*About this exercise*:
Your job is to retype all of the data word for word, leaving every image out.

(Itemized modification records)
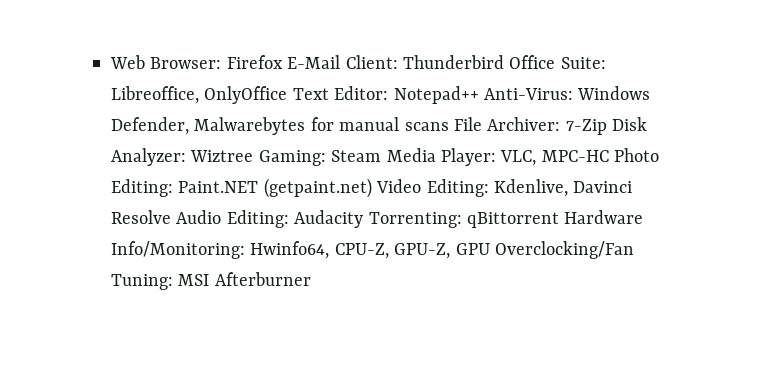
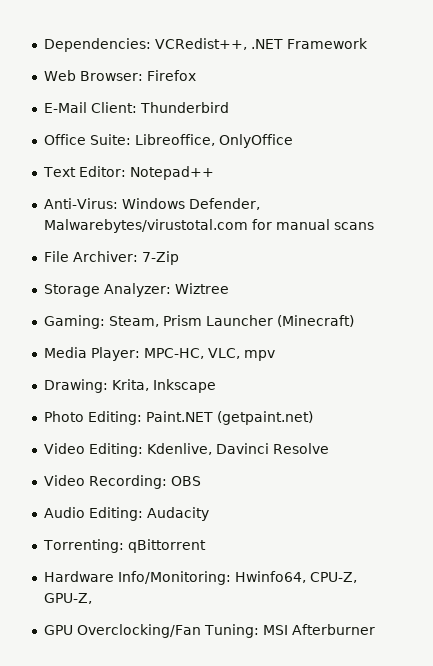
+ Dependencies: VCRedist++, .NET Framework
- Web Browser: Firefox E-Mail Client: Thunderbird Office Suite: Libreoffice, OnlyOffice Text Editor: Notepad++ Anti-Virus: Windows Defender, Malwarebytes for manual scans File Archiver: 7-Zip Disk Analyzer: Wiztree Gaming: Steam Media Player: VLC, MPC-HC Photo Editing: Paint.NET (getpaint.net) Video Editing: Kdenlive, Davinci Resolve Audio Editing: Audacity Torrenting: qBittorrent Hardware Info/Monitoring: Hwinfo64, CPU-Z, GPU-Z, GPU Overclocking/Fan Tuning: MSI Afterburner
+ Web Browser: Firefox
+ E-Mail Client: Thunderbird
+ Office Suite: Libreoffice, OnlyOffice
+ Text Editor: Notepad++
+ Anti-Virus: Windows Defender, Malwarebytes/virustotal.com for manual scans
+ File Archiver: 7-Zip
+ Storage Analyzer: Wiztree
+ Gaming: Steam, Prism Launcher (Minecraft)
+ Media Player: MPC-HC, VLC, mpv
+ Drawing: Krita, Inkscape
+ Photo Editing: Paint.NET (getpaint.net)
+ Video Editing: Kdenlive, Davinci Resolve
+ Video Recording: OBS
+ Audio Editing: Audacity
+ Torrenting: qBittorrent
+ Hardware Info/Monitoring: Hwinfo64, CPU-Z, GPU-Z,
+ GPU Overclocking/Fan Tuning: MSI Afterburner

*Task response*:
+ Dependencies: VCRedist++, .NET Framework
- Web Browser: Firefox E-Mail Client: Thunderbird Office Suite: Libreoffice, OnlyOffice Text Editor: Notepad++ Anti-Virus: Windows Defender, Malwarebytes for manual scans File Archiver: 7-Zip Disk Analyzer: Wiztree Gaming: Steam Media Player: VLC, MPC-HC Photo Editing: Paint.NET (getpaint.net) Video Editing: Kdenlive, Davinci Resolve Audio Editing: Audacity Torrenting: qBittorrent Hardware Info/Monitoring: Hwinfo64, CPU-Z, GPU-Z, GPU Overclocking/Fan Tuning: MSI Afterburner
+ Web Browser: Firefox
+ E-Mail Client: Thunderbird
+ Office Suite: Libreoffice, OnlyOffice
+ Text Editor: Notepad++
+ Anti-Virus: Windows Defender, Malwarebytes/virustotal.com for manual scans
+ File Archiver: 7-Zip
+ Storage Analyzer: Wiztree
+ Gaming: Steam, Prism Launcher (Minecraft)
+ Media Player: MPC-HC, VLC, mpv
+ Drawing: Krita, Inkscape
+ Photo Editing: Paint.NET (getpaint.net)
+ Video Editing: Kdenlive, Davinci Resolve
+ Video Recording: OBS
+ Audio Editing: Audacity
+ Torrenting: qBittorrent
+ Hardware Info/Monitoring: Hwinfo64, CPU-Z, GPU-Z,
+ GPU Overclocking/Fan Tuning: MSI Afterburner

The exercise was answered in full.